Many predictions put the Hawkeyes anywhere from a five to seven seed after winning 11 of their last 13 games for a 22-10 overall record. Some brackets had them in LSU’s Baton Rouge opening round, while others had them in Duke’s Durham, N.C., pod. Would they play George Mason or Fairfield in the first round? Those were a few of the teams mentioned leading up to selection time.
Players, dressed in matching grey Hawkeye sweatsuits, let out sighs as familiar foes such as Michigan, Iowa State, Michigan State and Nebraska all learned their fate.

Knowing surely they would be in the last bracket announced, tension was eased a bit. A few players even sang along to the Burger King commercial before the final segment of the show aired.
USC, the team they defeated 76-69 on the day Caitlin Clark’s jersey was retired, was announced as the top seed in the Spokane Region. Kansas State got the final fifth seed to match up with 12-seed Fairfield.

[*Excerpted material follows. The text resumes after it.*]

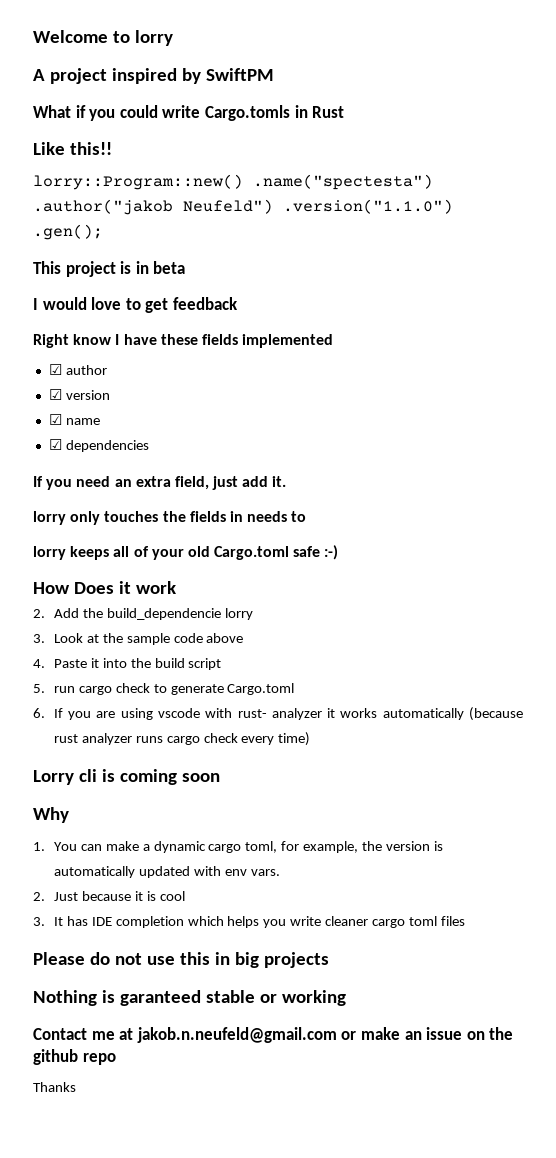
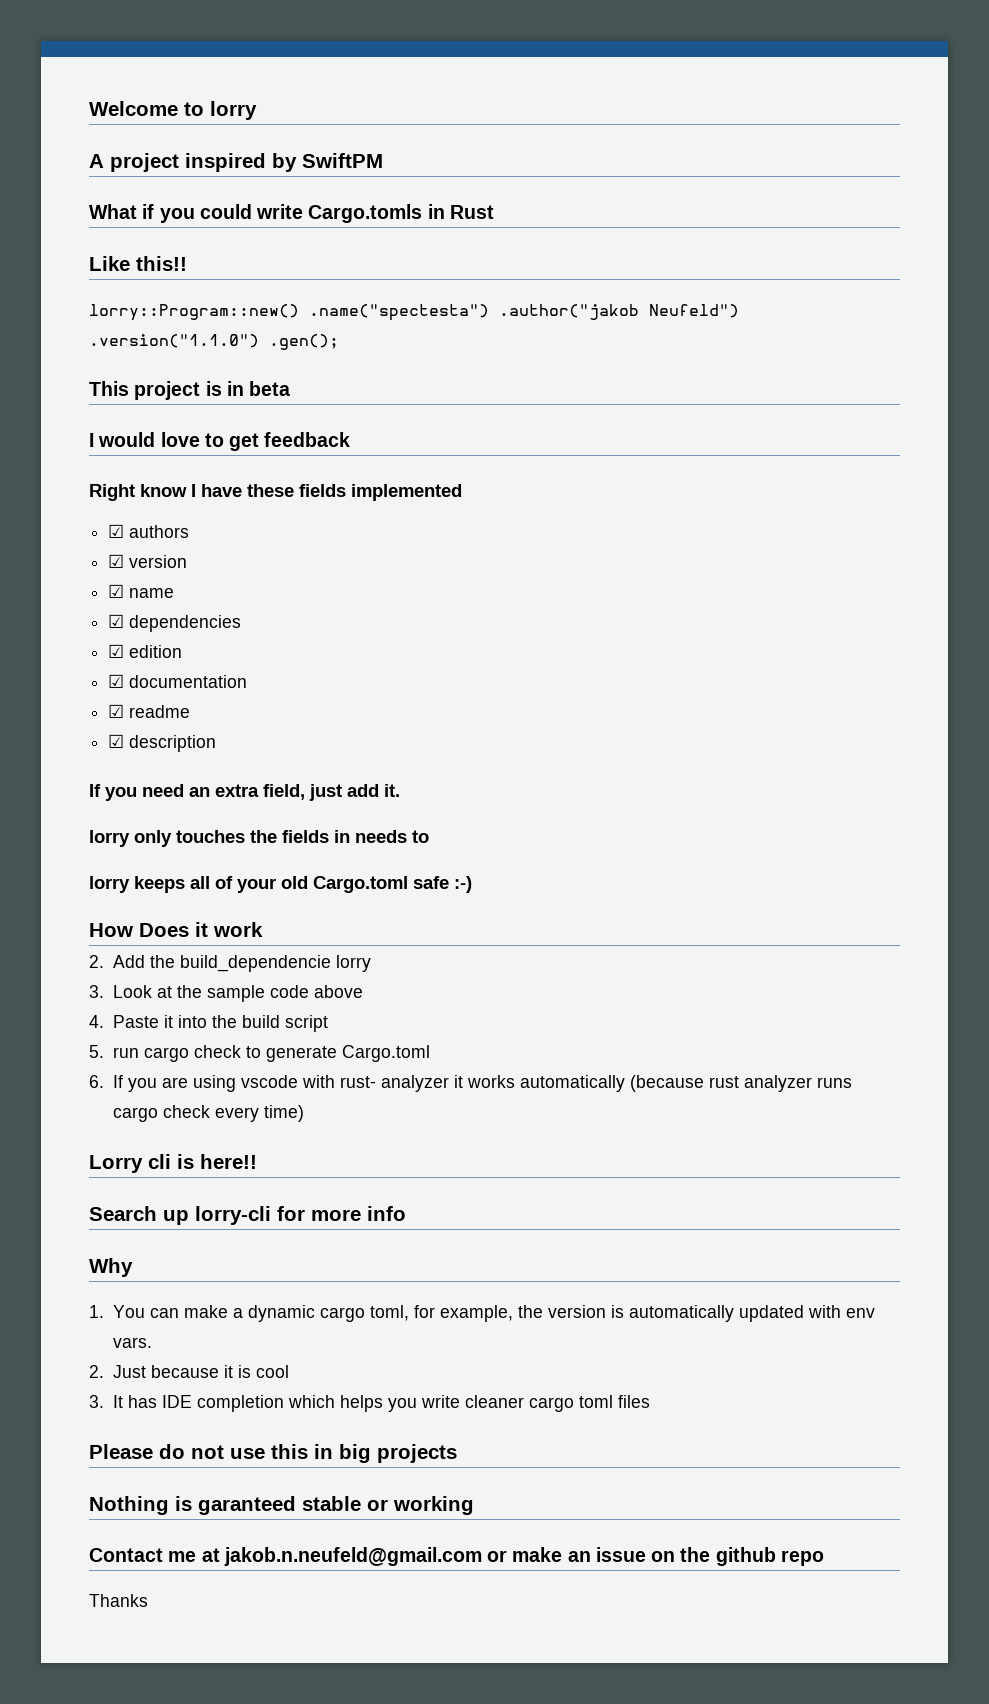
[65,365,107,375] author -> [129,525,190,538] authors
(149, 446) none -> [108,644,183,658] [108,674,248,688] [108,704,191,718] [108,734,217,752] // ☑ edition // ☑ documentation // ☑ readme // ☑ description
[119,769,220,785] coming soon -> [200,1154,257,1169] [89,1206,406,1225] here!! // Search up lorry-cli for more info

Cheers erupted when Iowa was finally announced as the sixth seed to play against 11-seed Murray State, who had earlier won the Missouri Valley Conference Tournament with a convincing 83-62 win over Belmont. The Hawkeyes would not be headed to the East Coast as many predicted — they will play their first round in relatively closer Norman, Okla., just a 10-hour drive away.
“My heart was beating so hard every time,” senior guard Sydney Affolter told reporters after the selection show. “The anticipation definitely built up, but just hearing our name called … this is the fourth year I have been on an Iowa team to make the NCAA Tournament. It is really exciting. I am really grateful to do it with this group.”

Senior guard Lucy Olsen, who transferred to Iowa from Villanova this season, jumped up and gave Jensen a hug when she heard Iowa’s name called.
“I am like, ‘Can they just call our name already?’” Olsen told reporters. “But, it was kind of fun trying to figure out like, oh, they have already been called, so we are not there. So, who is next? Who is left? And, sitting next to coach Jan, she is always trying to figure it out, too. That was fun to get that insight. Very stressful, though … I was sweating. My face was red. My heart was beating. I’m glad it is over.”
Iowa’s NCAA Tournament journey will look a lot different than it has for the past few years. The last time Iowa was not a first-round host was 2018, when the sixth-seeded Hawkeyes fell 76-79 to No. 11 Creighton in the first round at Pauley Pavilion in Los Angeles. The next season, Iowa, then a No. 2 seed, hosted the first two rounds, defeating both Mercer and Missouri on their way to an Elite Eight finish before falling to eventual national champions Baylor, a team coached by Kim Mulkey.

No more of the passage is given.